SEATTLE – This April was supposed to be different for the Seattle Mariners, more like earlier this decade when they used a strong opening month and rolled their way to four consecutive seasons of 90 or more victories.
The Mariners left spring training without doubts about their starting pitching, backed by a capable, solid bullpen, and facing a favorable early season schedule that would give a notoriously slow-starting offense a chance to heat up quickly.
So much for those plans.
Following a lackluster 2-4 homestand, the Mariners (12-14) headed out this week for a difficult six-game road trip to Cleveland and New York, already four games back of Oakland and the Los Angeles Angels in the A.L. West.

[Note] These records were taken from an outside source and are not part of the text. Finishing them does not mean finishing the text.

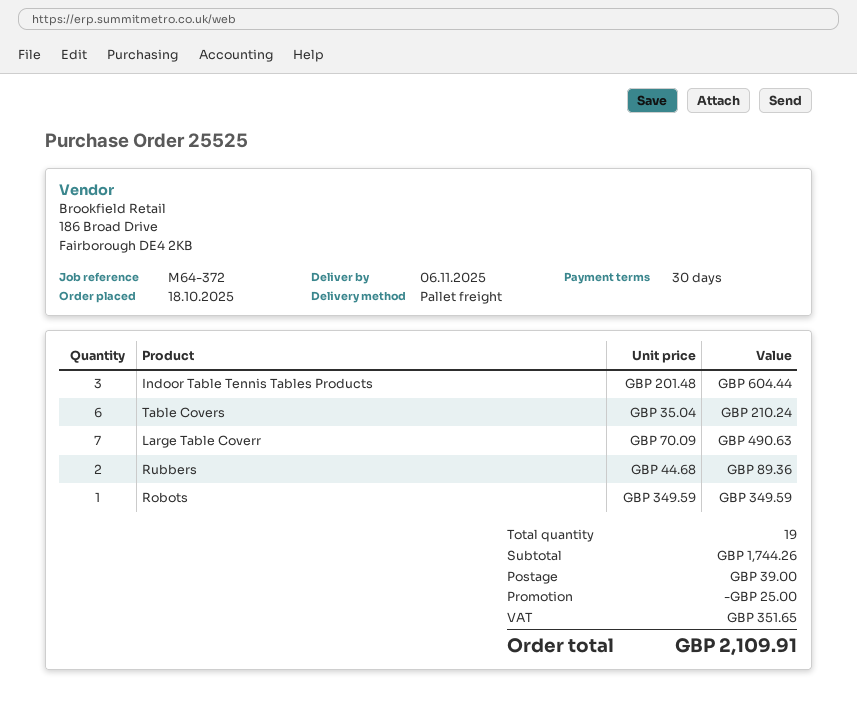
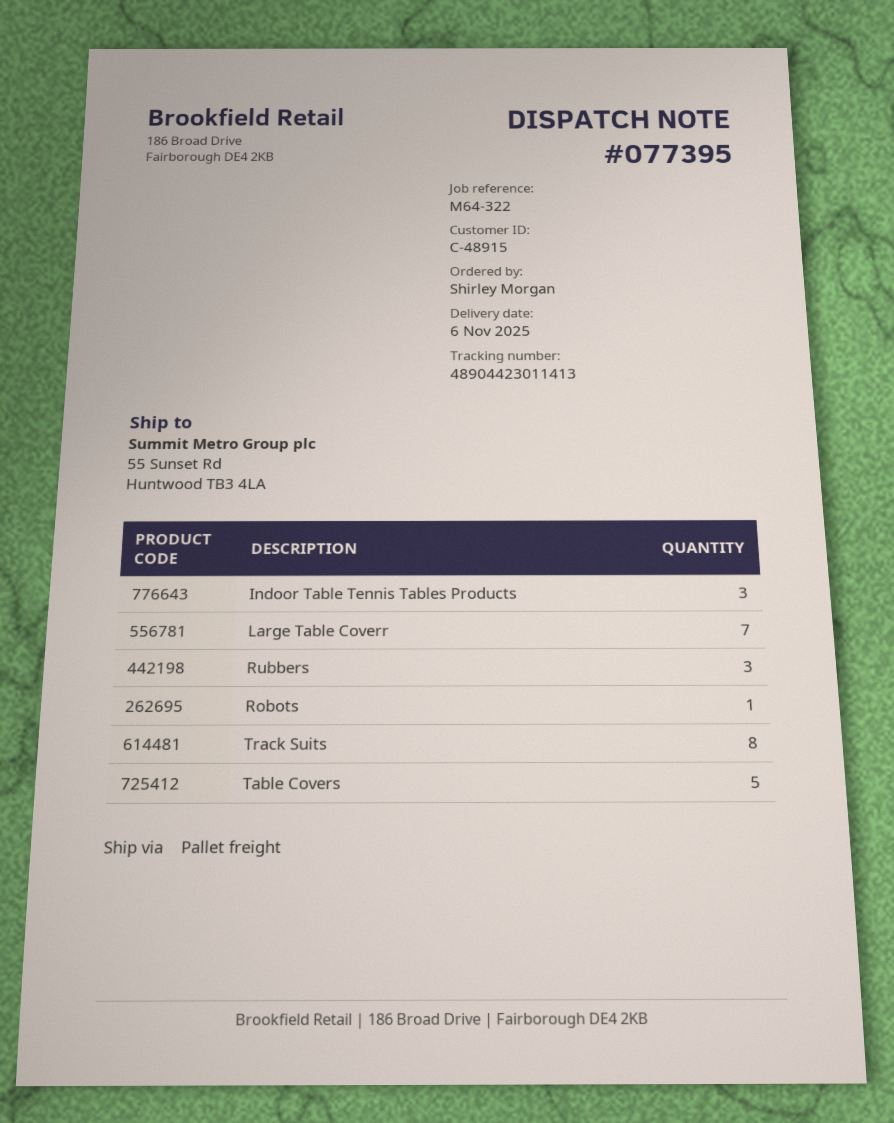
reference: M64-372 -> M64-322
Table Covers: 6 -> 5
Rubbers: 2 -> 3
Track Suits: none -> 8

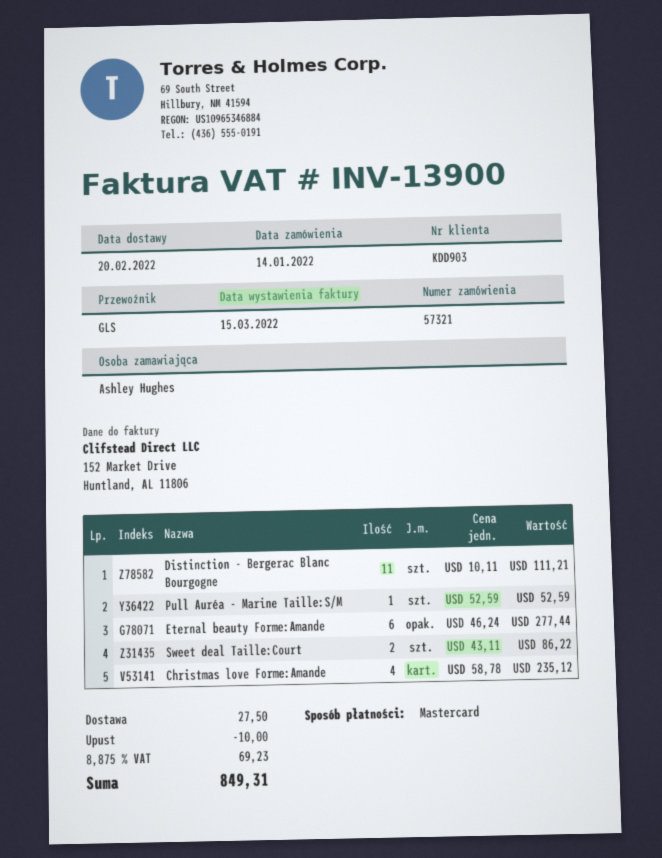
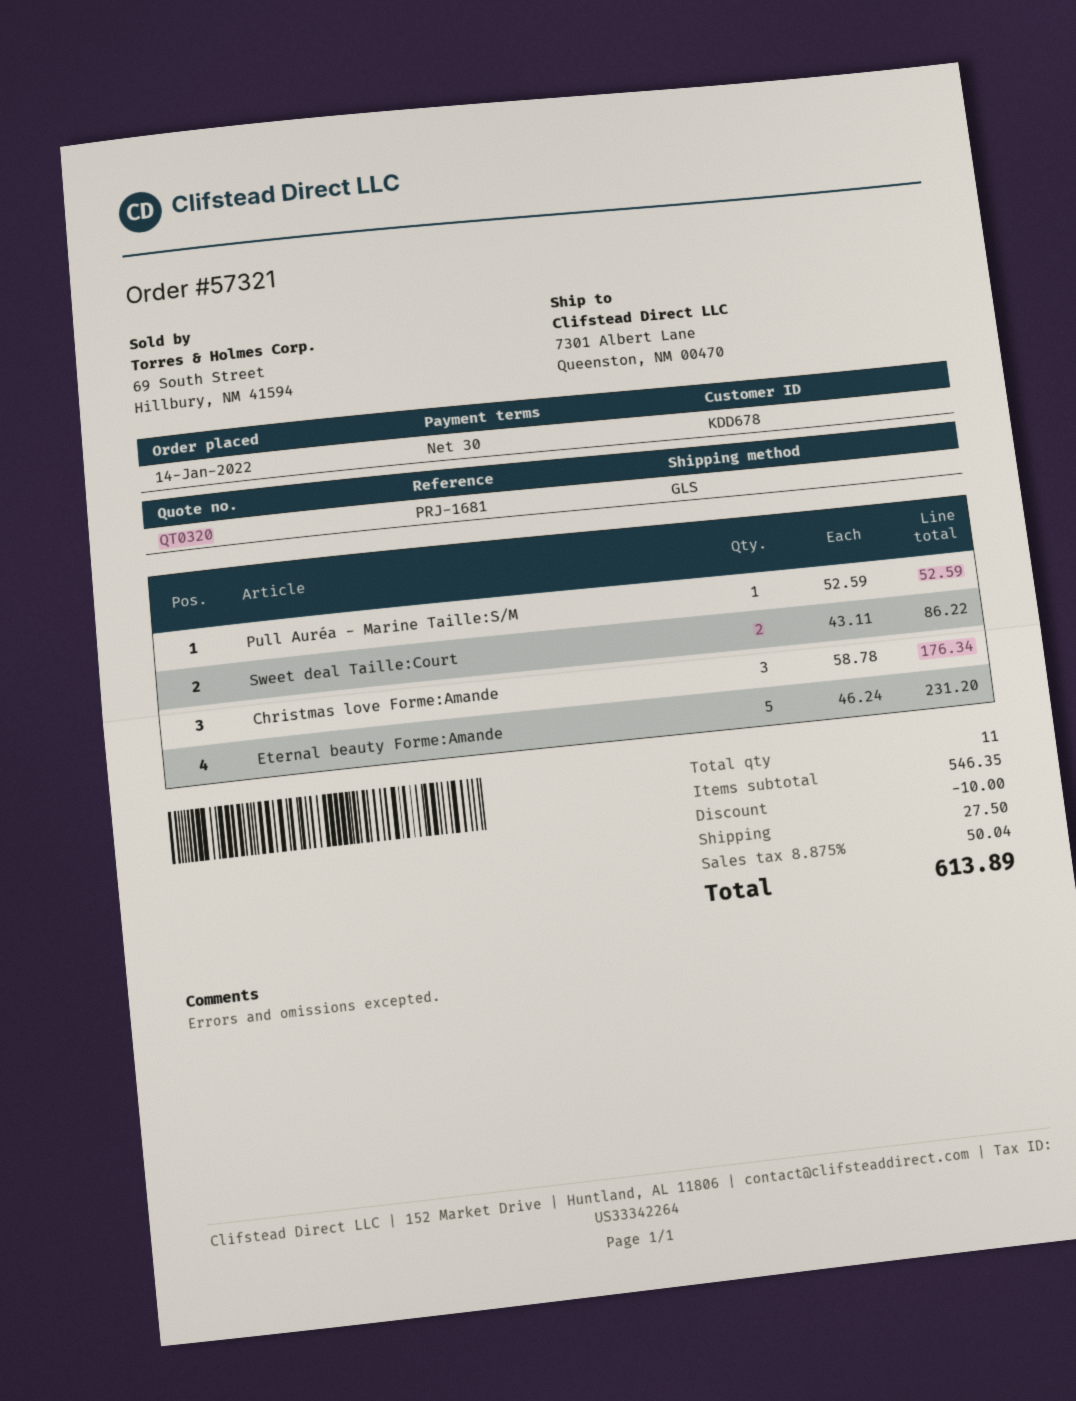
customer number: KDD903 -> KDD678
Distinction - Bergerac Blanc Bourgogne: 11 x 10.11 = 111.21 -> none
Eternal beauty Forme:Amande: 6 x 46.24 = 277.44 -> 5 x 46.24 = 231.20
Christmas love Forme:Amande: 4 x 58.78 = 235.12 -> 3 x 58.78 = 176.34
tax: 8.875% = 69.23 -> 8.875% = 50.04
total: 849.31 -> 613.89

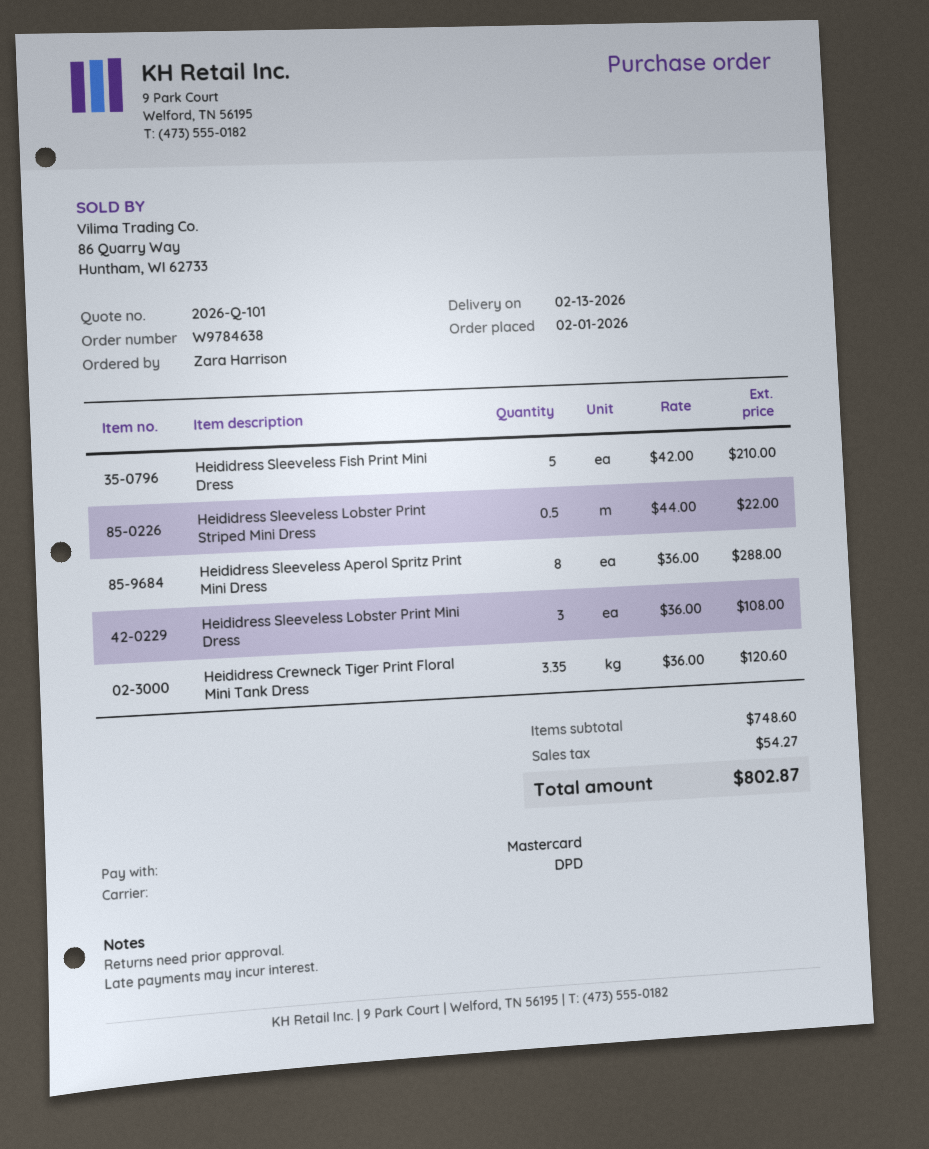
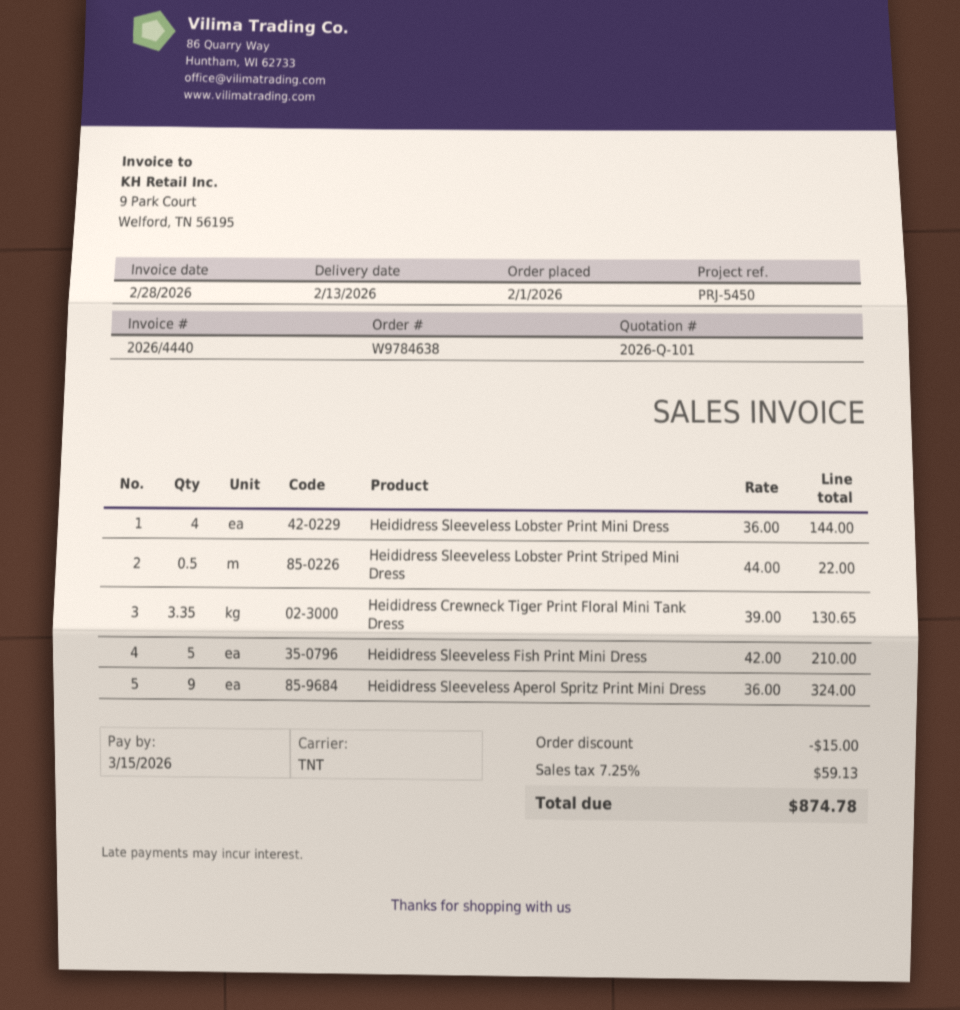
shipping method: DPD -> TNT
Heididress Sleeveless Aperol Spritz Print Mini Dress: 8 x 36.00 = 288.00 -> 9 x 36.00 = 324.00
Heididress Sleeveless Lobster Print Mini Dress: 3 x 36.00 = 108.00 -> 4 x 36.00 = 144.00
Heididress Crewneck Tiger Print Floral Mini Tank Dress: 3.35 x 36.00 = 120.60 -> 3.35 x 39.00 = 130.65
discount: none -> 15.00
tax: 54.27 -> 59.13
total: 802.87 -> 874.78

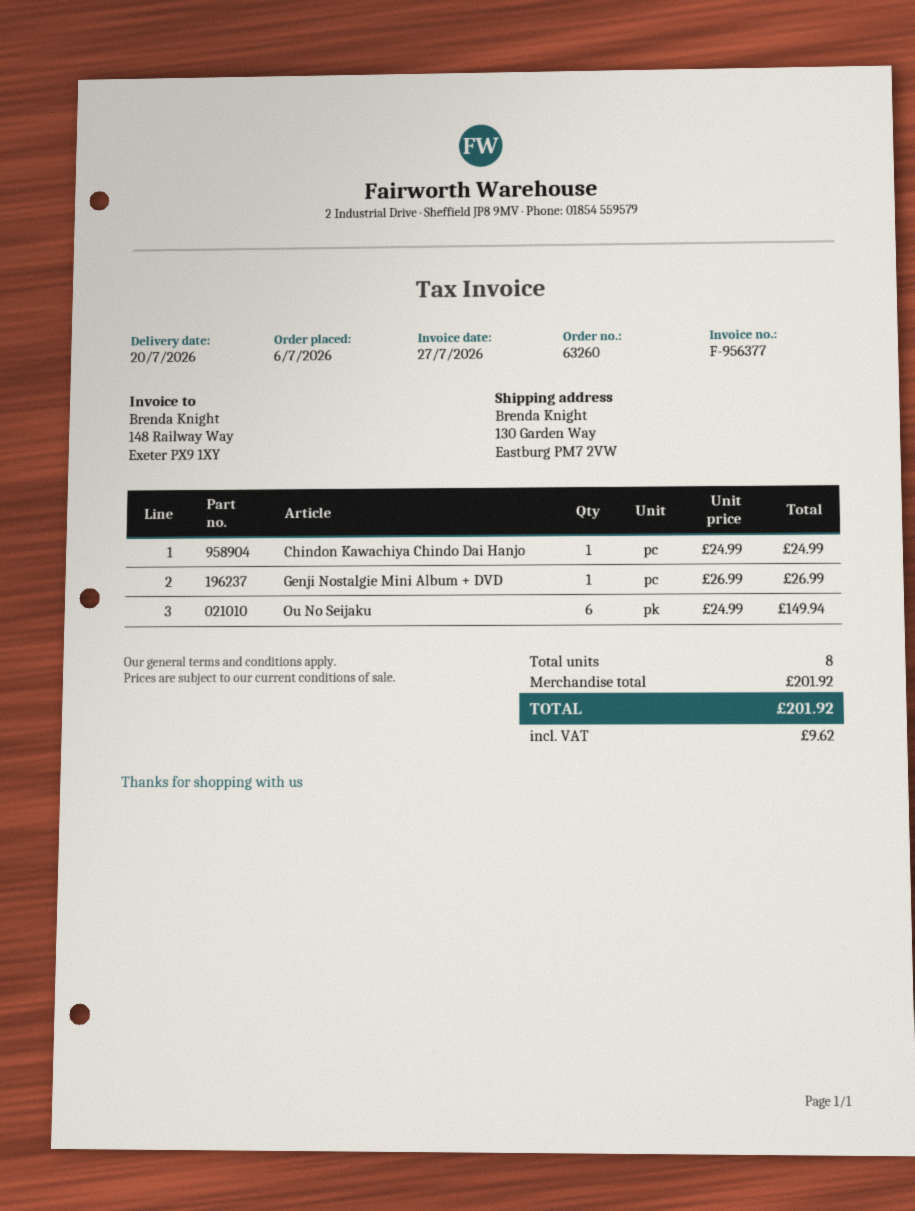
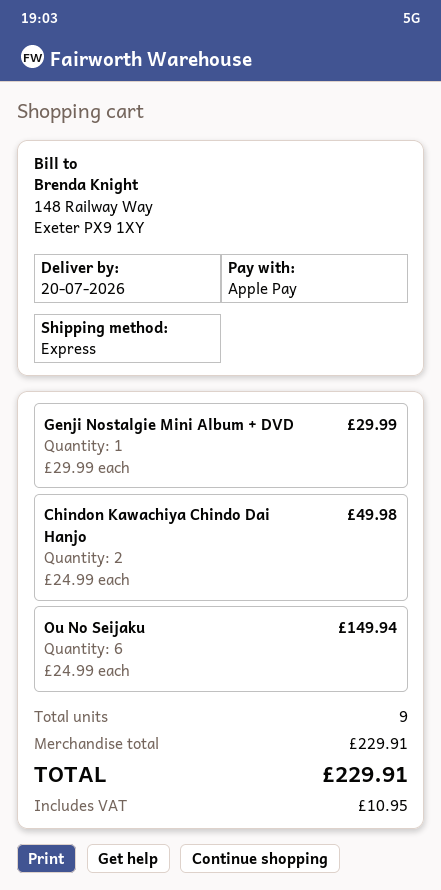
Chindon Kawachiya Chindo Dai Hanjo: 1 x 24.99 = 24.99 -> 2 x 24.99 = 49.98
Genji Nostalgie Mini Album + DVD: 1 x 26.99 = 26.99 -> 1 x 29.99 = 29.99
total quantity: 8 -> 9
subtotal: 201.92 -> 229.91
tax: 9.62 -> 10.95
total: 201.92 -> 229.91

Yes, those A’s – with an offense even more anemic than Seattle’s – and Angels, who were expected to be the class of the division, but have built themselves an advantage without their top two starting pitchers.
Time to panic aboard the M’s ship?
“I think we’re getting our feet on the ground, getting healthy and if the guys start hitting the way they’re capable of hitting, with the pitching we have, we should be able to start putting some streaks together in the left-hand (win) column,” Mariners manager John McLaren said.
“That’s what we’re looking for.”
Seattle has not finished April above .500 since 2003 when it went 17-10 on its way to a 93-69 season. Last year, the Mariners were 10-10 in April.
Seattle could throw out a list of excuses for its slow start and provide legitimate reasoning for some of it.
Closer J.J. Putz injured his ribcage in the second game of the season and missed 18 games, completely throwing the roles of everyone in the bullpen into flux. Staff ace Erik Bedard was sidelined for nearly three weeks with inflammation in his left hip. Fellow starters Carlos Silva and Miguel Batista had to leave games last week with various leg injuries.
But issues at the plate are becoming egregious, especially for an offense that has scored five runs or more only three times in the last 11 games, and just 10 times in 26 games.
Richie Sexson continues to struggle, especially at home. He’s hitting .207 overall, but just .160 at Safeco Field. Kenji Johjima, with a newly minted $24 million, three-year contract extension, Jose Vidro and new right fielder Brad Wilkerson are all hitting below .200.
Even Ichiro Suzuki, who has started slowly throughout his career, is hitting just .257. Only Jose Lopez and Raul Ibanez, among the starters, are hitting .300 or better. Seattle is tied for ninth in the A.L. with Kansas City, hitting .253 as a team.
But McLaren said he doesn’t want the players dwelling on what’s past, or looking too far ahead.
“I want the team to focus on today, and today only,” he said.